I met Bill Bott at an editorial roundtable last year in Jefferson City, Mo. He and his boss, CIO Dan Ross, are achieving some striking, but unheralded, results with their IT consolidation efforts.
As I took notes during the meeting, I kept underlining some of the comments the two men made, in particular points Bott made on how the state's IT department went about tackling consolidation from a management perspective. He talked about how they modeled their approach on the financial sector, which has gone through significant IT consolidation, a result of the numerous mergers and acquisitions that had changed the map of banking throughout the country.

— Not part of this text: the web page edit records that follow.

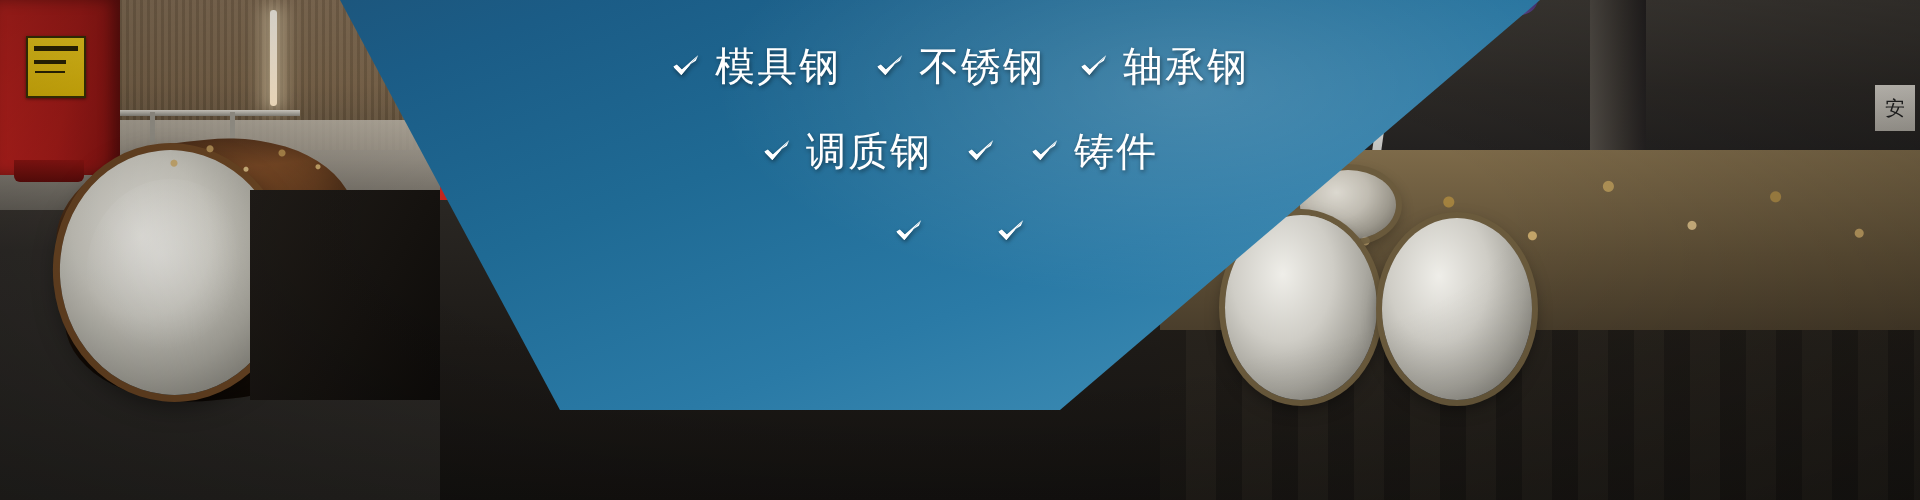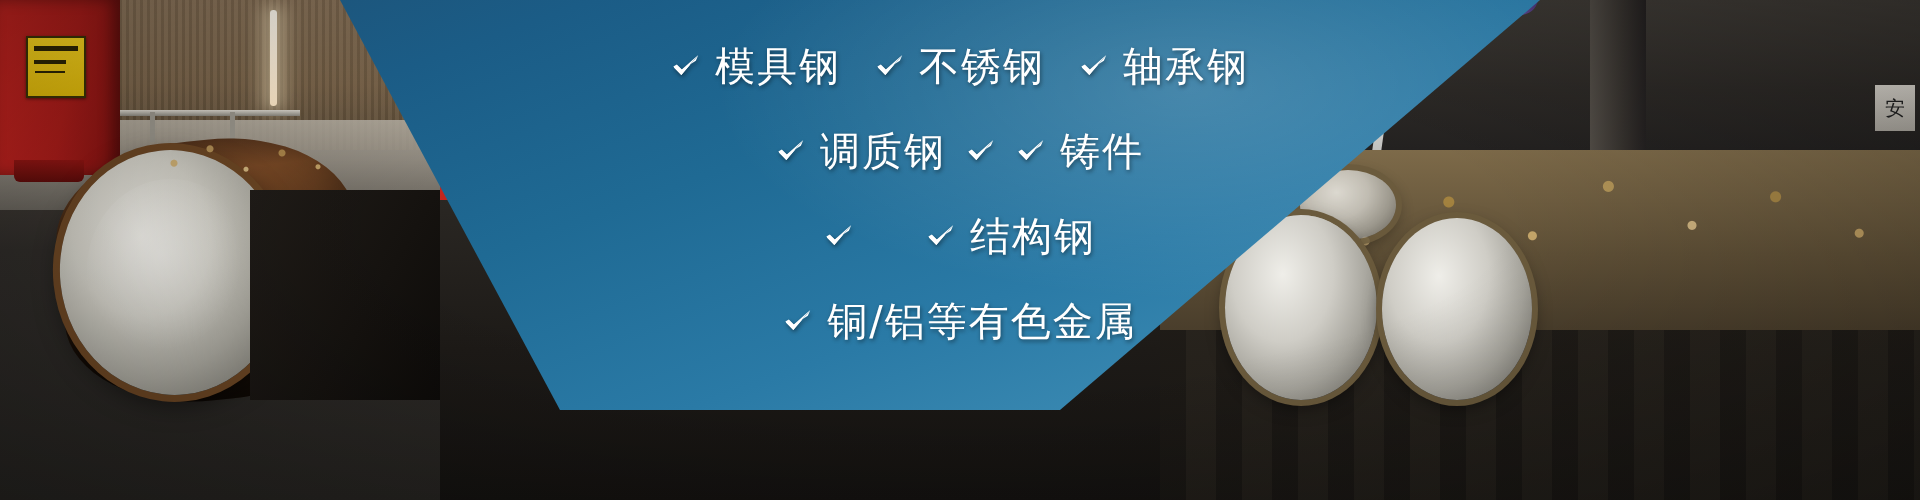--- a/index.html
+++ b/index.html
@@ -262,7 +262,7 @@
     align-items: center;
   }
   .row-1 { top: 46px;  gap: 34px; }
-  .row-2 { top: 131px; gap: 20px; }
+  .row-2 { top: 131px; gap: 34px; }
   .row-3 { top: 216px; gap: 72px; }
   .row-4 { top: 301px; gap: 34px; }
 

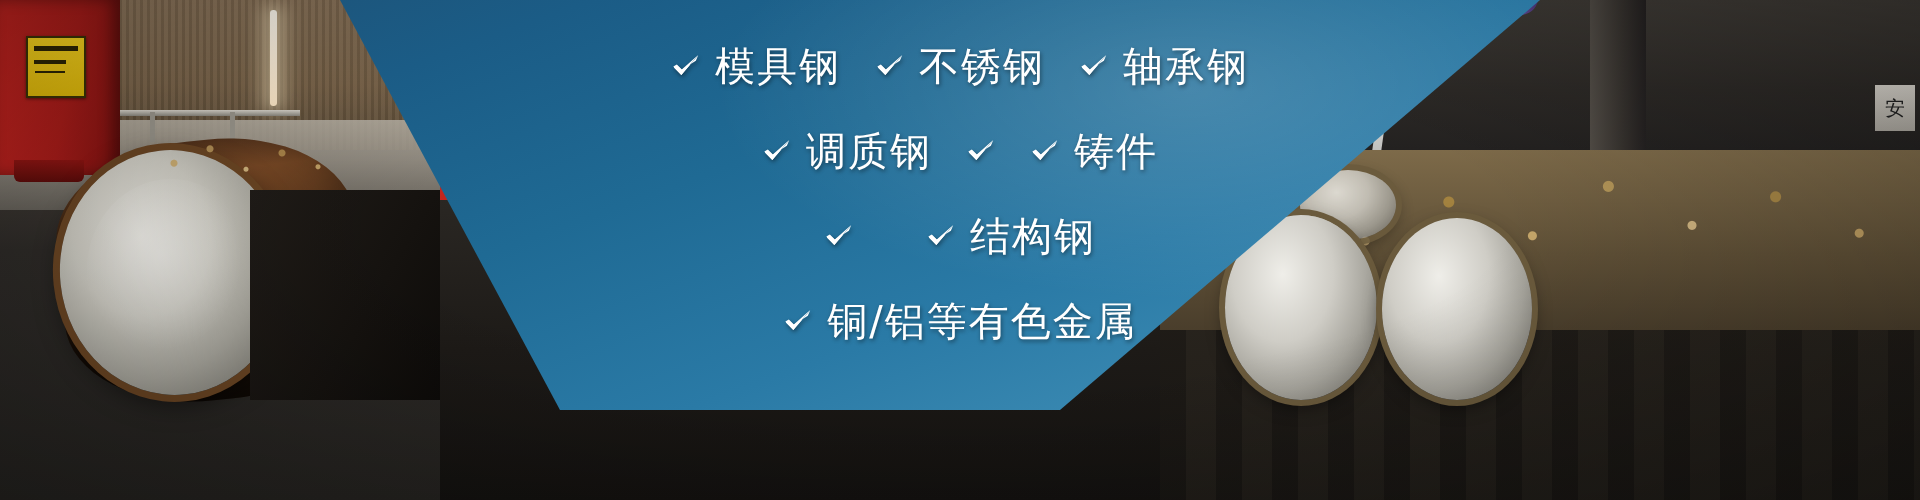--- a/index.html
+++ b/index.html
@@ -423,7 +423,6 @@
               <path d="M2.5 16.5 L11 25.5 L29 4.2 L11.5 19.6 L6.2 14.4 Z" fill="currentColor"></path>
             </svg>
         </span>
-        <span class="feature-label">结构钢</span>
       </div>
     </div>
 

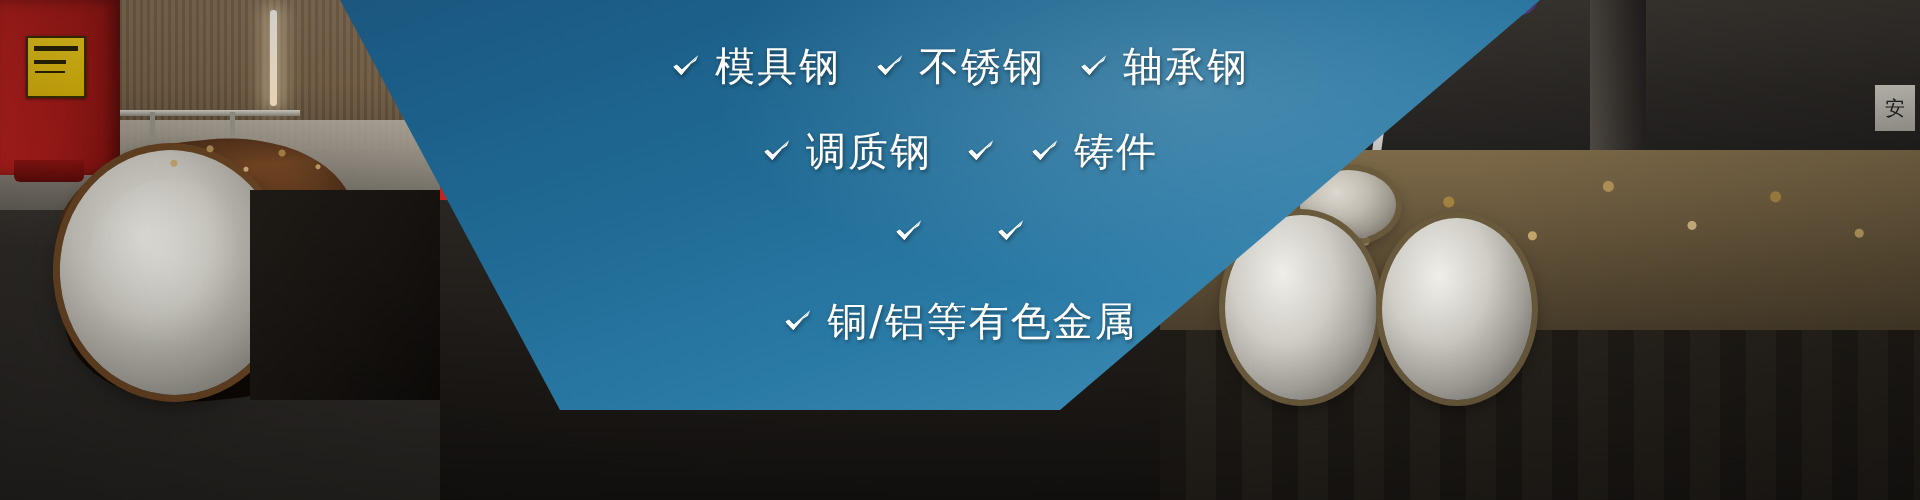--- a/index.html
+++ b/index.html
@@ -426,17 +426,6 @@
       </div>
     </div>
 
-    <div class="feature-row row-4">
-      <div class="feature-item">
-        <span class="check-icon">
-          <svg viewBox="0 0 32 32" aria-hidden="true">
-              <path d="M3 17.5 L11 25.5 L29 4.5 L26.5 10.5 L11.5 20 L6 15 Z" fill="currentColor"></path>
-              <path d="M2.5 16.5 L11 25.5 L29 4.2 L11.5 19.6 L6.2 14.4 Z" fill="currentColor"></path>
-            </svg>
-        </span>
-        <span class="feature-label">铜/铝等有色金属</span>
-      </div>
-    </div>
 
   </div>
 </div>

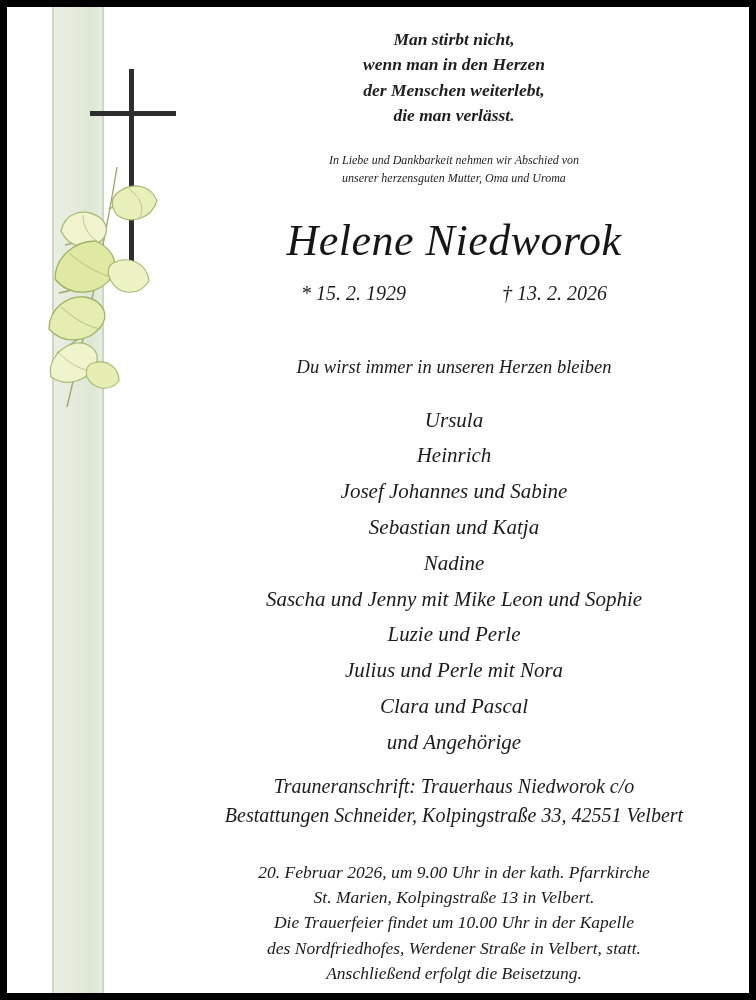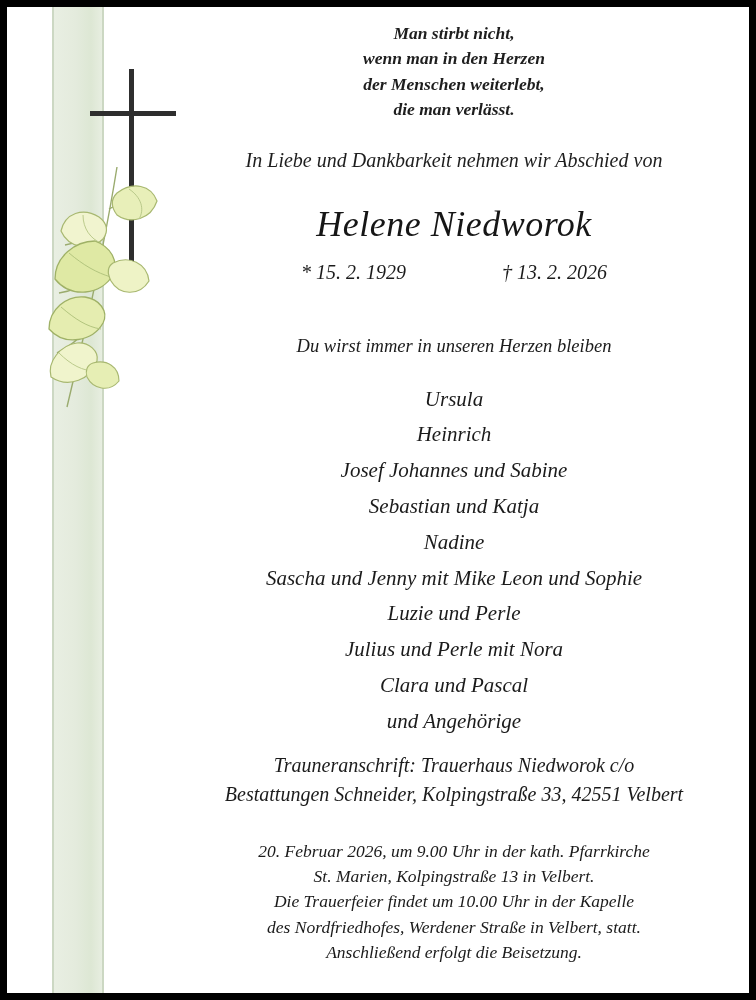--- a/index.html
+++ b/index.html
@@ -81,7 +81,7 @@
     position: absolute;
     left: 170px;
     right: 18px;
-    top: 14px;
+    top: 20px;
     text-align: center;
   }
 

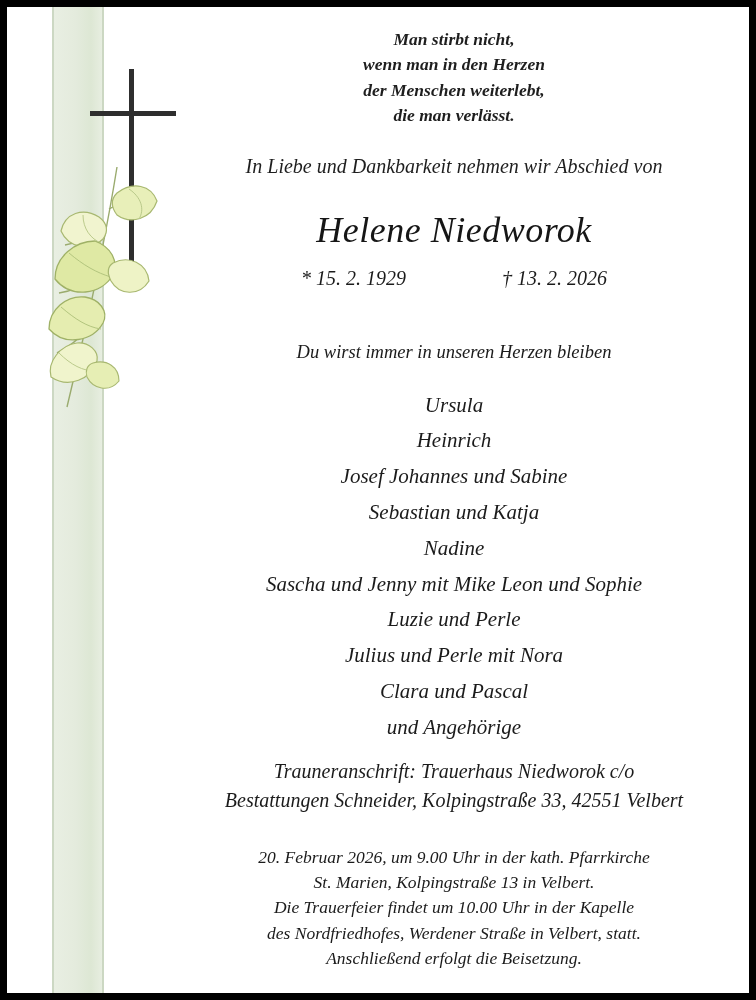--- a/index.html
+++ b/index.html
@@ -97,7 +97,7 @@
   .intro {
     margin-top: 22px;
     font-style: italic;
-    font-size: 20px;
+    font-size: 12px;
     line-height: 1.5;
     color: #1e1e1e;
   }

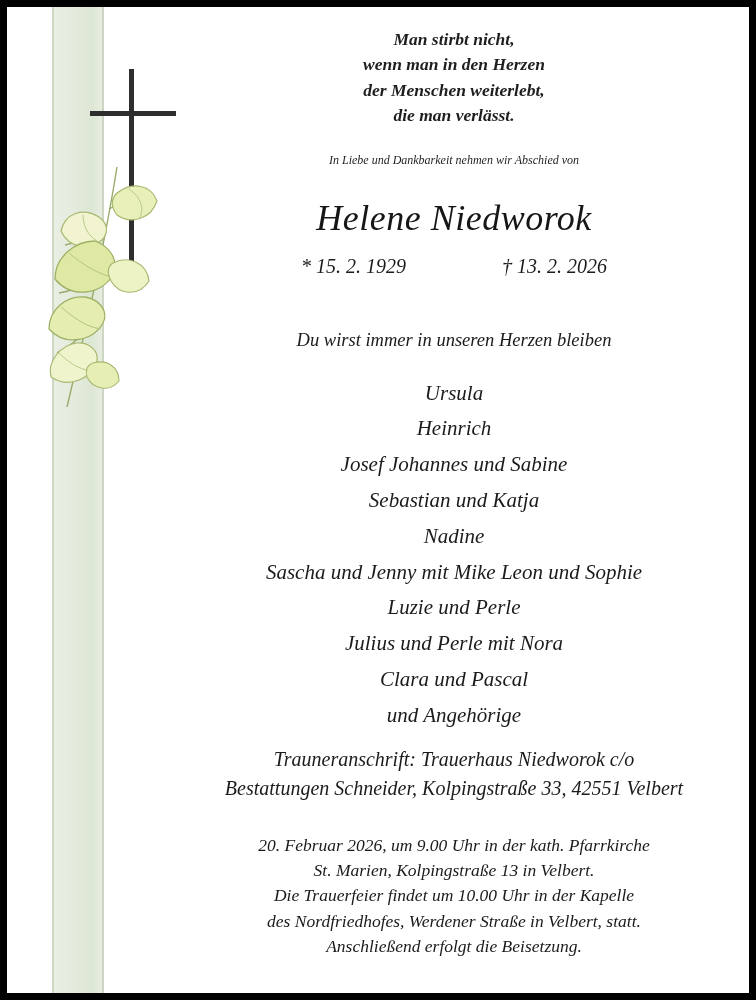--- a/index.html
+++ b/index.html
@@ -209,6 +209,7 @@
 
     <div class="intro">
       <div>In Liebe und Dankbarkeit nehmen wir Abschied von</div>
+      <div>unserer herzensguten Mutter, Oma und Uroma</div>
     </div>
 
     <div class="name">Helene Niedworok</div>

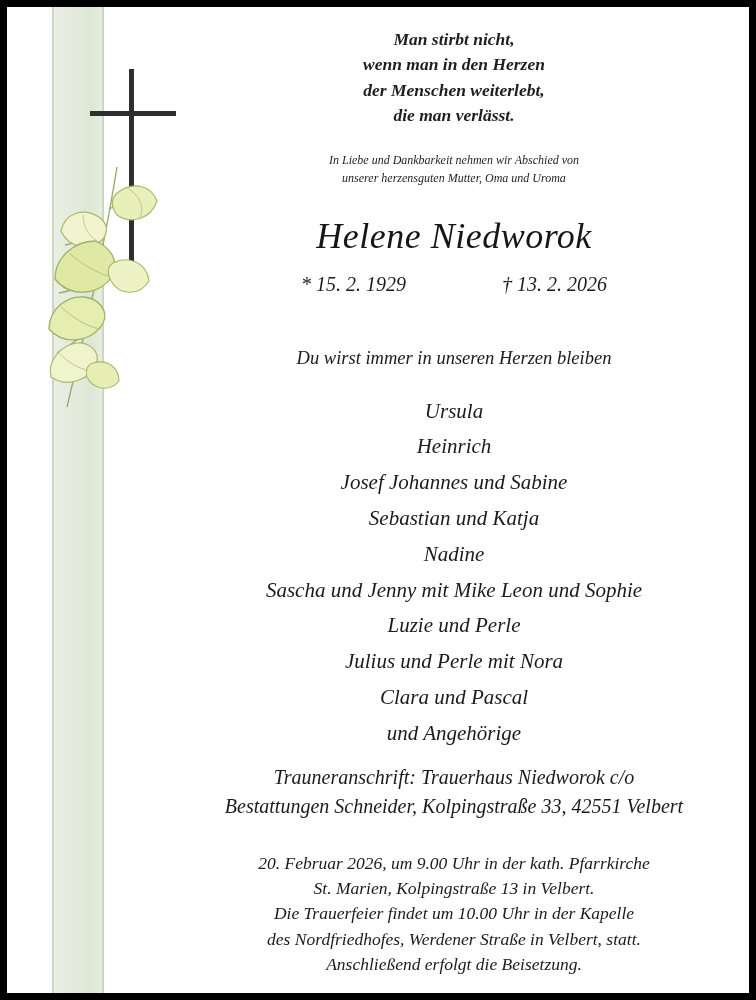--- a/index.html
+++ b/index.html
@@ -105,7 +105,7 @@
 
   .name {
     margin-top: 28px;
-    font-size: 36px;
+    font-size: 44px;
     font-style: italic;
     letter-spacing: 0.5px;
     color: #161616;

In all the meetings I've attended with government CIOs, this was the first time I had heard a public-sector IT official talk about learning from and using the game book from an entirely different market to achieve specific results in IT. By the time the meeting ended, I had put an asterisk next to Bill's name in my notes, reminding me to give him a call to learn more about Missouri's IT management style.
Swamped with work, I failed to make that call when I returned to my office, but luckily, Bill sent an e-mail with a story idea on the problem governments often have with service-level agreements following consolidation and how Missouri was able to make its work. It was a great story, and if you haven't read "Rising to a New Level," I strongly recommend you check it out.
Now Bill's good work and solid achievements have been recognized by Governing magazine, which named him one of its "Public Officials of the Year." The article points out that Bott was hired in 2005 to bring about "massive changes" to the state's IT systems and resources. Since then, he has used his management acumen to develop a strategic plan and design a new organizational structure. The core of his efforts, as outlined in his Public CIO article, have to do with the new agreements he fashioned with the state's agencies that rely on sound data and measures to ensure reliability and performance on an enterprise scale.
So far, the agreements have held up, and Missouri's IT department has saved $6 million in costs and trimmed substantially more in terms of soft savings from increased efficiencies.
Ross, who nominated Bott for Public Official of the Year, told Governing, "Bill Bott has done more for the advancement of IT in state government than any single technological advancement in the past decade." Now that's a ringing endorsement.
Tod Newcombe is editor of Government Technology's Public CIO.